Demographic information for these two groups, including age, years of education and sex ratio, is presented in Table Table1.1. Inclusion criteria required that participants had no history of psychiatric or neurological disorders, which might compromise cognitive functions. All participants were right-handed, according to the Edinburgh Handedness Inventory (Oldfield, 1971) and were required to have: normal hearing; normal or corrected-to-normal vision based on a brief vision screening using the Snellen test (participants whose vision in their best eye was less than 20/30 were excluded); normal score on the Beck Depression Inventory (BDI-II, 21 item version; normal range 0–17; Beck et al., 1996); and performance within the normal range on the Benton Facial Recognition Test1 (BFRT, long form; normal range 41–54, Benton and Van Allen, 1968), indicating that basic facial perception skills were intact.
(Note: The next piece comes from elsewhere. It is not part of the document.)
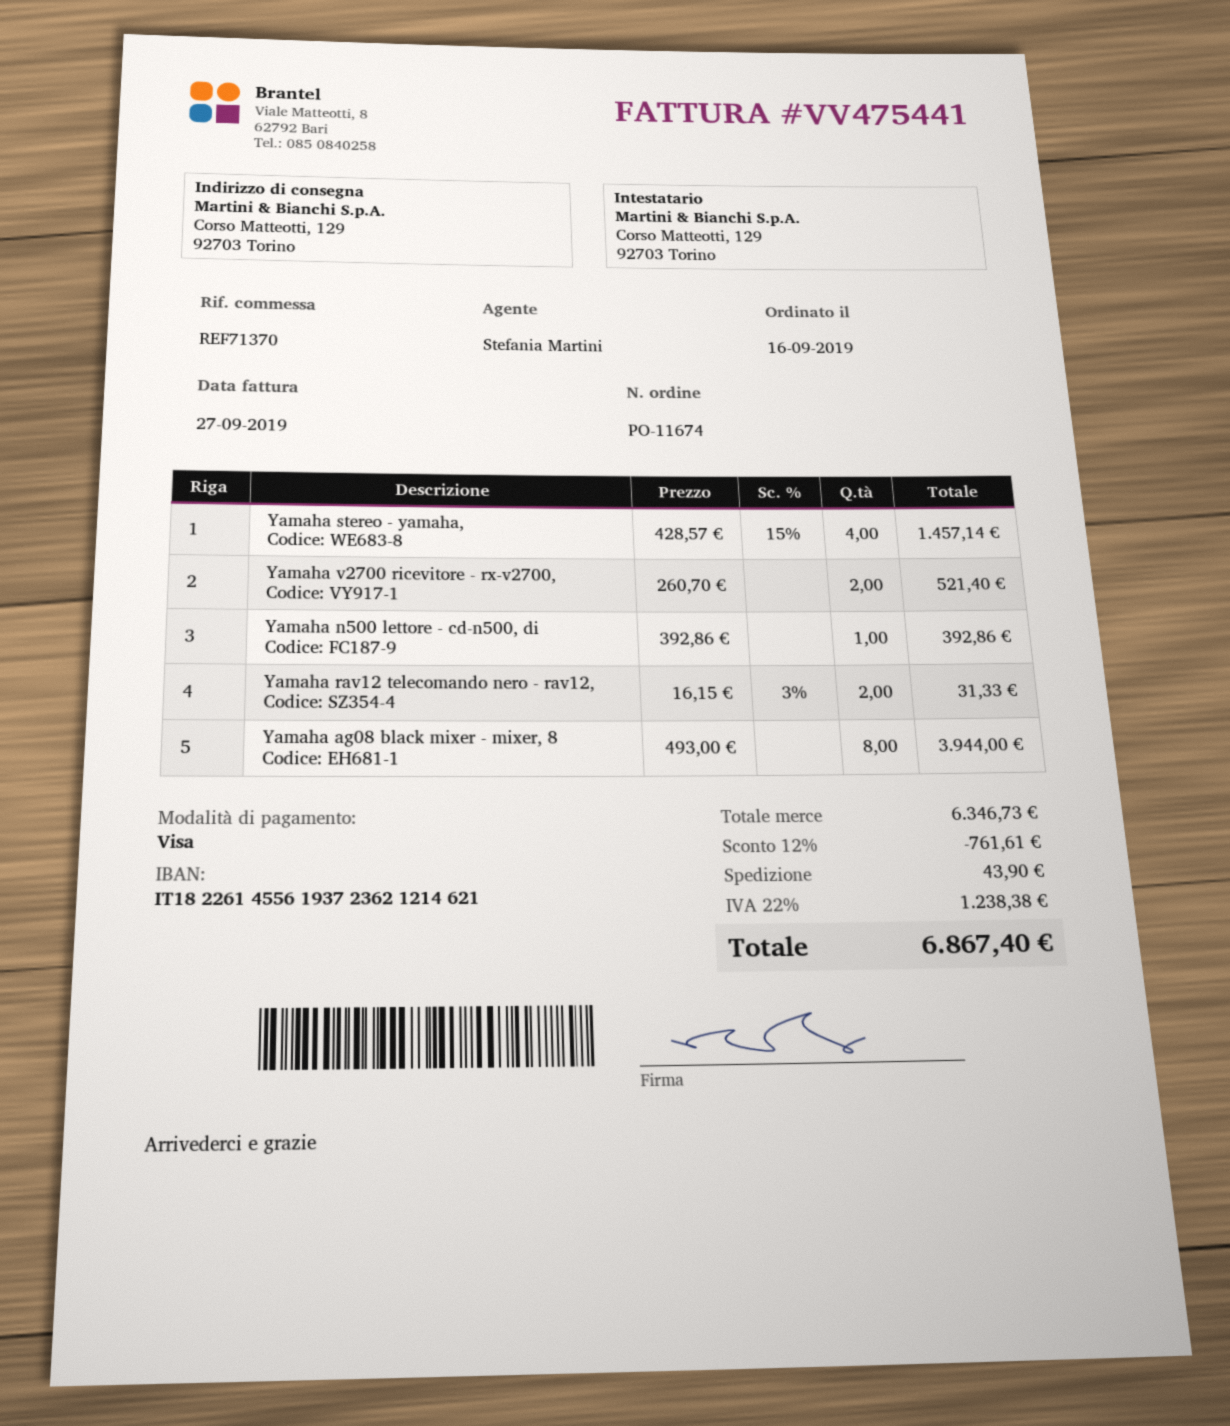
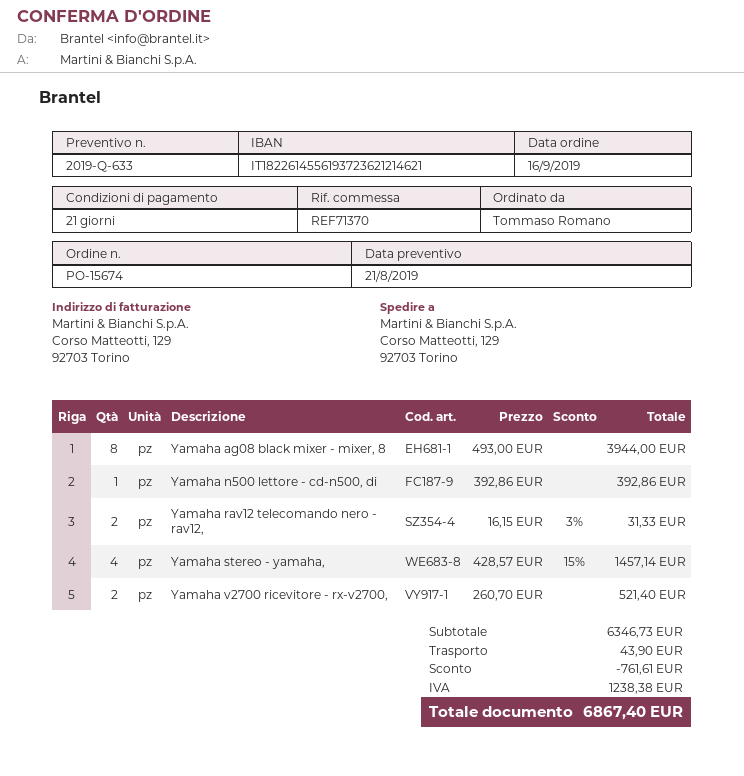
order number: PO-11674 -> PO-15674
Finally, all elderly adults also completed the Mini Mental State Examination test (Folstein et al., 1975), on which they scored above the cut-off score (26/30) for risk of dementia.
The study was approved by the ethics committee of Paris Descartes University (Conseil d'Evaluation Ethique pour les Recherches en Santé, CERES, no IRB 2015100001072) and all participants gave informed consent.
Stimuli consisted of pictures of facial expressions that were obtained from the FACES database (Ebner et al., 2010). This database was chosen because the stimuli have a high resolution, homogeneous color, and provide good examples of universal emotion categories with a high accuracy of labeling. The faces of 8 models (with an equal number of young and older, male, and female faces) expressing 5 different facial expressions, namely “joy,” “anger,” “fear,” “sadness,” “disgust,” and “neutral”2, constituted the set of 48 stimuli used in the experiment.
All stimuli, presented over a black background, were 10 cm high by 8 cm wide and subtended a vertical visual angle α of 10.4° at a viewing distance of 55 cm (Figure (Figure1A).1A). The average luminance of the stimuli was 3.1 cd/m2 and room ambient luminosity was between 22 and 25 Lux from the back of the screen.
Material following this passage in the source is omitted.